** Assignment **
Every entry below should be restated word for word, except for its images.

** Supplied material **

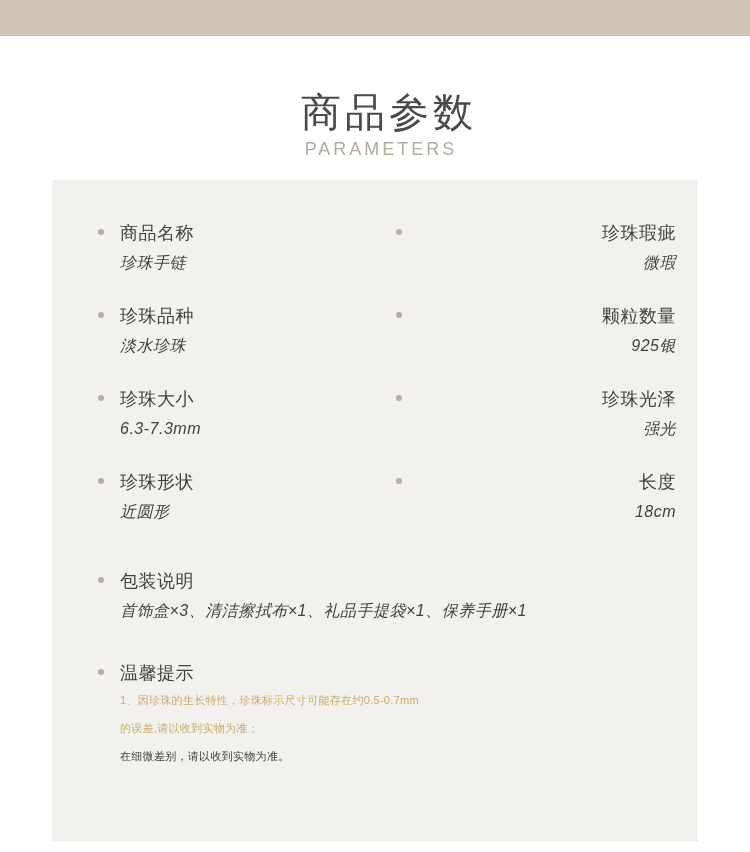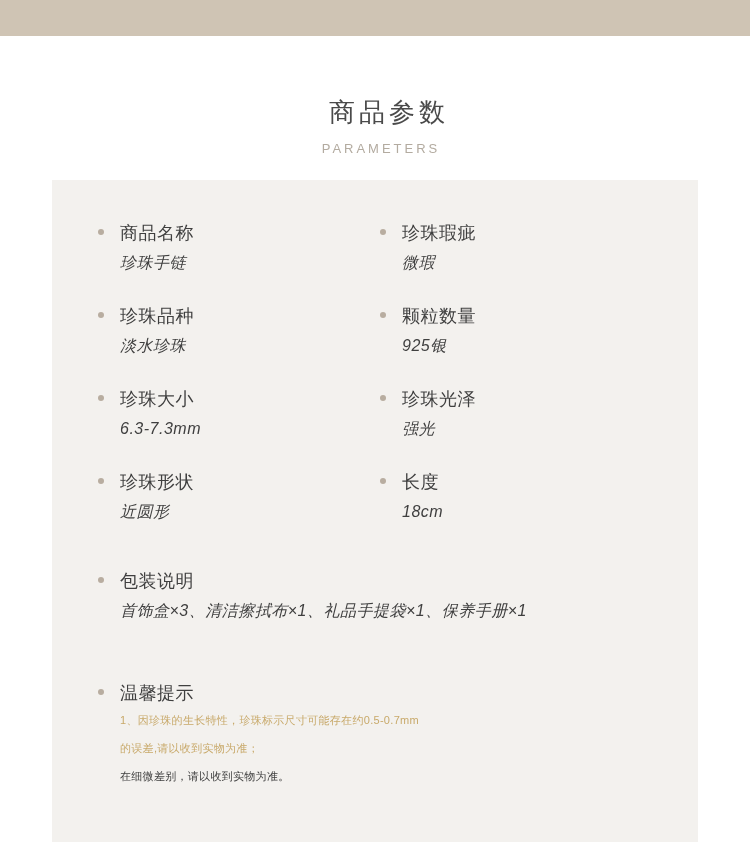--- a/index.html
+++ b/index.html
@@ -36,7 +36,7 @@
     text-align: center;
   }
   .header-title {
-    font-size: 26px;
+    font-size: 40px;
     color: #4a4a4a;
     letter-spacing: 4px;
     font-weight: normal;

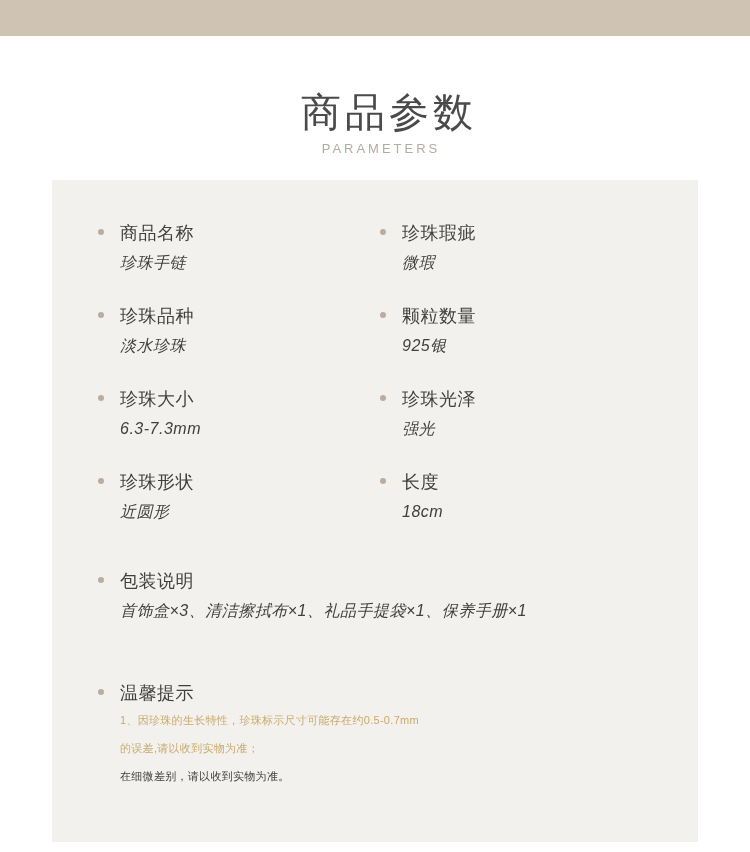--- a/index.html
+++ b/index.html
@@ -46,7 +46,7 @@
     padding-left: 28px;
   }
   .header-sub {
-    font-size: 13px;
+    font-size: 18px;
     color: #b3aba0;
     letter-spacing: 3px;
     margin-top: 8px;

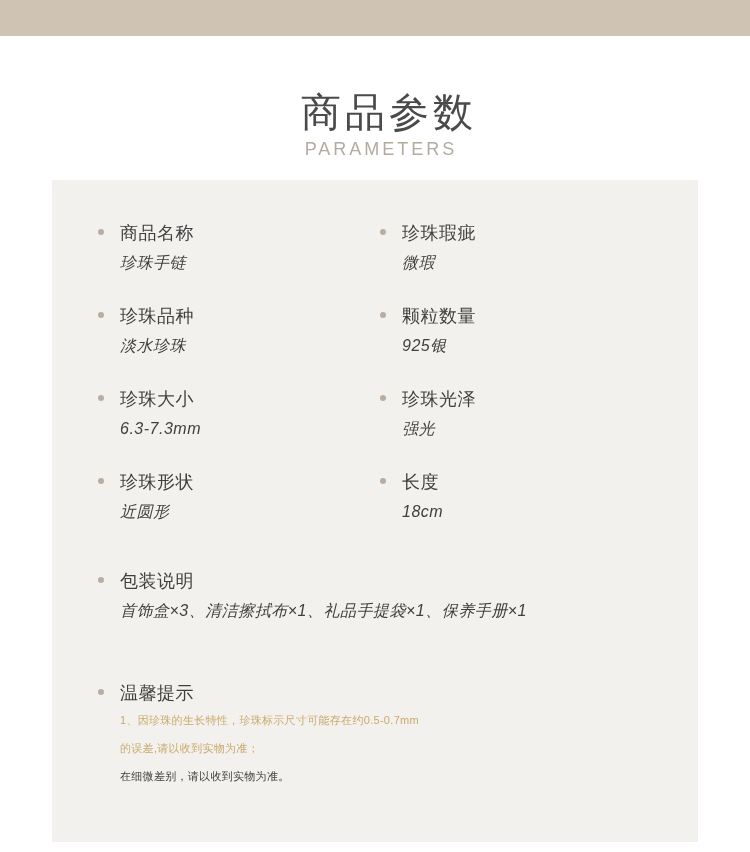--- a/index.html
+++ b/index.html
@@ -76,8 +76,9 @@
     width: 290px;
   }
   .col-right {
-    left: 328px;
+    left: 344px;
     width: 280px;
+    text-align: right;
   }
   .item {
     margin-bottom: 27px;

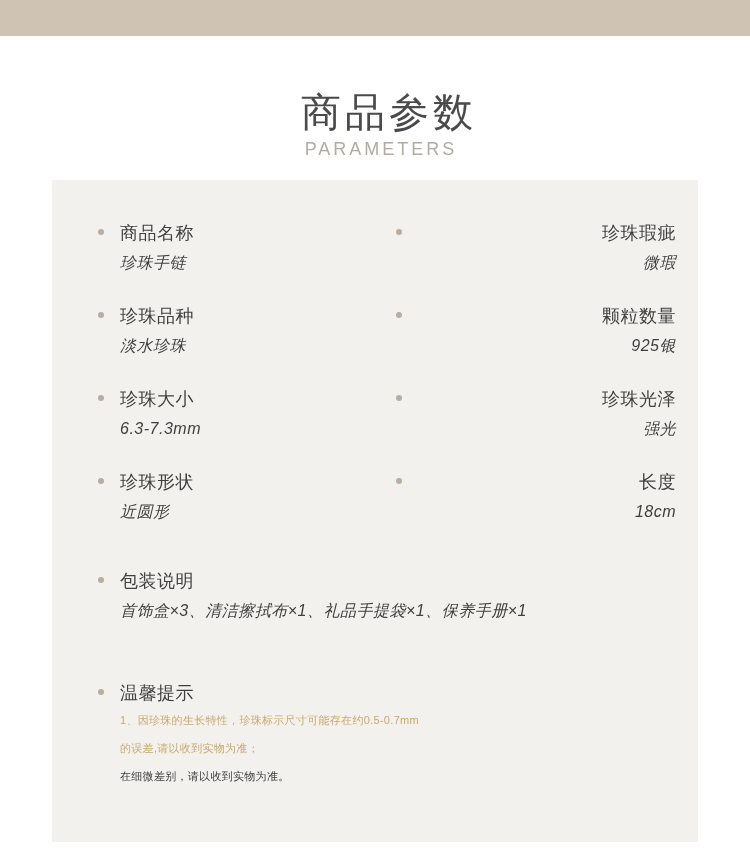--- a/index.html
+++ b/index.html
@@ -119,7 +119,7 @@
     top: 388px;
   }
   .tips {
-    top: 500px;
+    top: 480px;
   }
   .note-line {
     font-size: 11px;

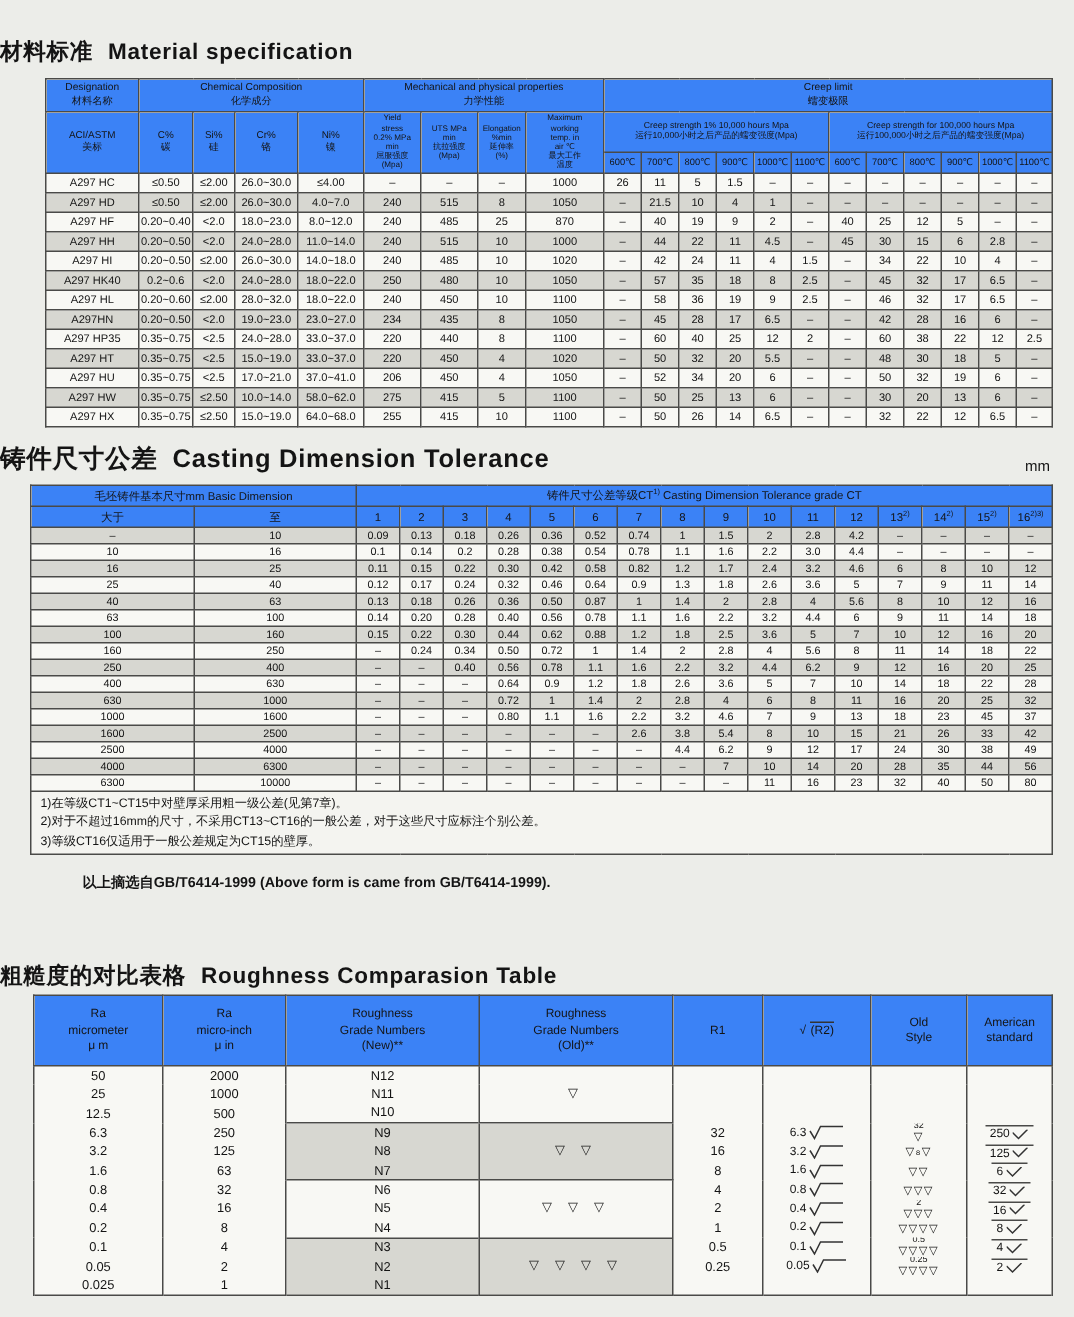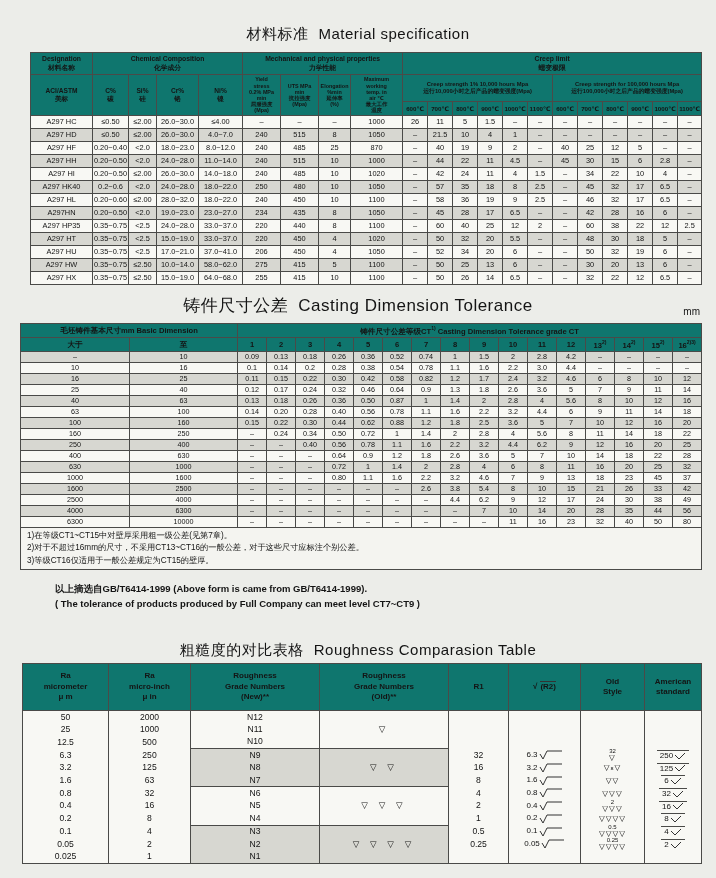--- a/index.html
+++ b/index.html
@@ -4,7 +4,7 @@
 <style>
   html,body{margin:0;padding:0;}
   body{width:716px;height:878px;background:#ecede9;font-family:"Liberation Sans","DejaVu Sans",sans-serif;color:#141414;position:relative;}
-  .title{position:absolute;width:100%;text-align:center;font-weight:normal;letter-spacing:.5px;}
+  .title{position:absolute;width:100%;font-weight:bold;letter-spacing:.5px;}
   #title1{top:25px;font-size:15px;}
   #title2{top:294px;font-size:17px;}
   #title3{top:641px;font-size:15px;}

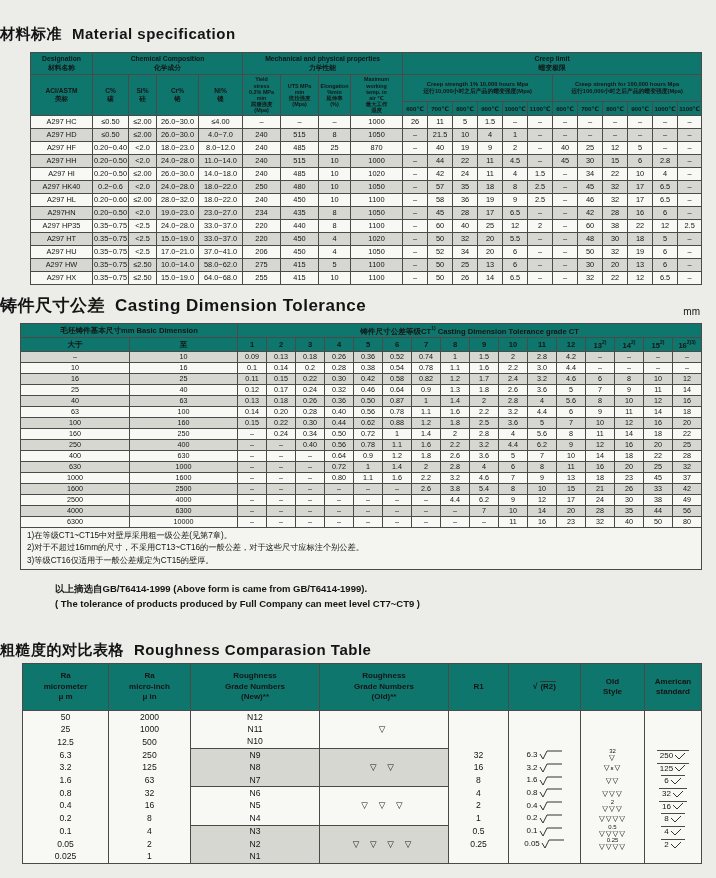--- a/index.html
+++ b/index.html
@@ -12,7 +12,7 @@
   #mm-unit{position:absolute;top:306px;right:16px;font-size:10px;}
   table{border-collapse:collapse;table-layout:fixed;background:#f8f8f4;position:absolute;}
   th,td{border:1px solid #4a4a48;text-align:center;vertical-align:middle;padding:0;overflow:hidden;}
-  th{font-weight:bold;background:#0f766e;}
+  th{font-weight:normal;background:#3b82f6;}
   .pl{white-space:pre-line;display:block;}
   sup{font-size:5px;vertical-align:super;}
 

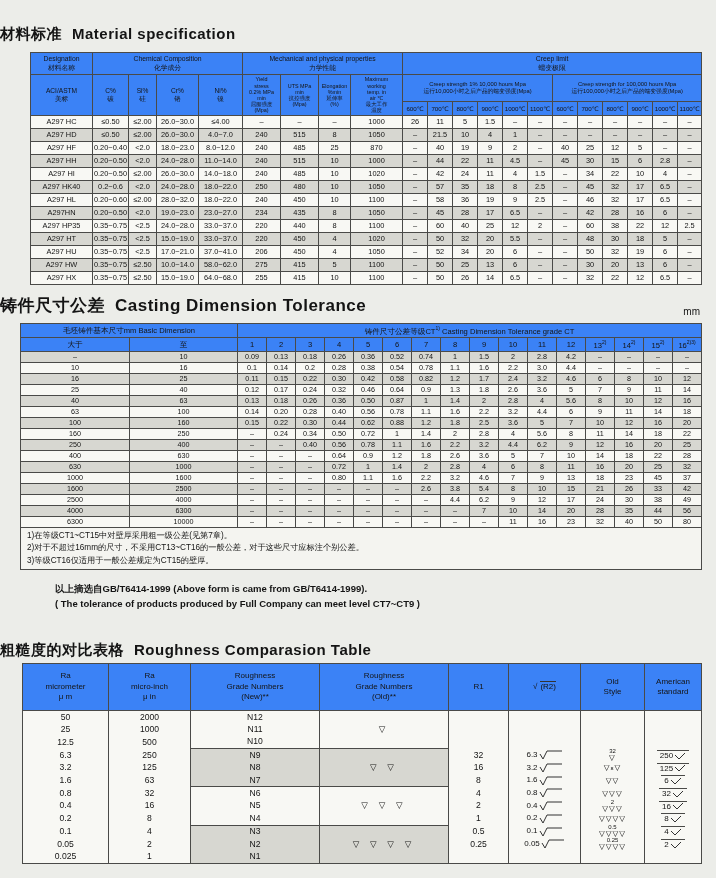--- a/index.html
+++ b/index.html
@@ -858,7 +858,6 @@
 
 <div class="src">
   <span class="pl">以上摘选自GB/T6414-1999 (Above form is came from GB/T6414-1999).</span>
-  <span class="pl">( The tolerance of products produced by Full Company can meet level CT7~CT9 )</span>
 </div>
 
 <div class="title" id="title3"><span class="zh">粗糙度的对比表格</span><span>Roughness Comparasion Table</span></div>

** Solution to the exercise **
--- a/index.html
+++ b/index.html
@@ -36,7 +36,7 @@
     text-align: center;
   }
   .header-title {
-    font-size: 26px;
+    font-size: 40px;
     color: #4a4a4a;
     letter-spacing: 4px;
     font-weight: normal;

--- a/index.html
+++ b/index.html
@@ -46,7 +46,7 @@
     padding-left: 28px;
   }
   .header-sub {
-    font-size: 13px;
+    font-size: 18px;
     color: #b3aba0;
     letter-spacing: 3px;
     margin-top: 8px;

--- a/index.html
+++ b/index.html
@@ -76,8 +76,9 @@
     width: 290px;
   }
   .col-right {
-    left: 328px;
+    left: 344px;
     width: 280px;
+    text-align: right;
   }
   .item {
     margin-bottom: 27px;

--- a/index.html
+++ b/index.html
@@ -119,7 +119,7 @@
     top: 388px;
   }
   .tips {
-    top: 500px;
+    top: 480px;
   }
   .note-line {
     font-size: 11px;

--- a/index.html
+++ b/index.html
@@ -4,7 +4,7 @@
 <style>
   html,body{margin:0;padding:0;}
   body{width:716px;height:878px;background:#ecede9;font-family:"Liberation Sans","DejaVu Sans",sans-serif;color:#141414;position:relative;}
-  .title{position:absolute;width:100%;text-align:center;font-weight:normal;letter-spacing:.5px;}
+  .title{position:absolute;width:100%;font-weight:bold;letter-spacing:.5px;}
   #title1{top:25px;font-size:15px;}
   #title2{top:294px;font-size:17px;}
   #title3{top:641px;font-size:15px;}

--- a/index.html
+++ b/index.html
@@ -12,7 +12,7 @@
   #mm-unit{position:absolute;top:306px;right:16px;font-size:10px;}
   table{border-collapse:collapse;table-layout:fixed;background:#f8f8f4;position:absolute;}
   th,td{border:1px solid #4a4a48;text-align:center;vertical-align:middle;padding:0;overflow:hidden;}
-  th{font-weight:bold;background:#0f766e;}
+  th{font-weight:normal;background:#3b82f6;}
   .pl{white-space:pre-line;display:block;}
   sup{font-size:5px;vertical-align:super;}
 

--- a/index.html
+++ b/index.html
@@ -858,7 +858,6 @@
 
 <div class="src">
   <span class="pl">以上摘选自GB/T6414-1999 (Above form is came from GB/T6414-1999).</span>
-  <span class="pl">( The tolerance of products produced by Full Company can meet level CT7~CT9 )</span>
 </div>
 
 <div class="title" id="title3"><span class="zh">粗糙度的对比表格</span><span>Roughness Comparasion Table</span></div>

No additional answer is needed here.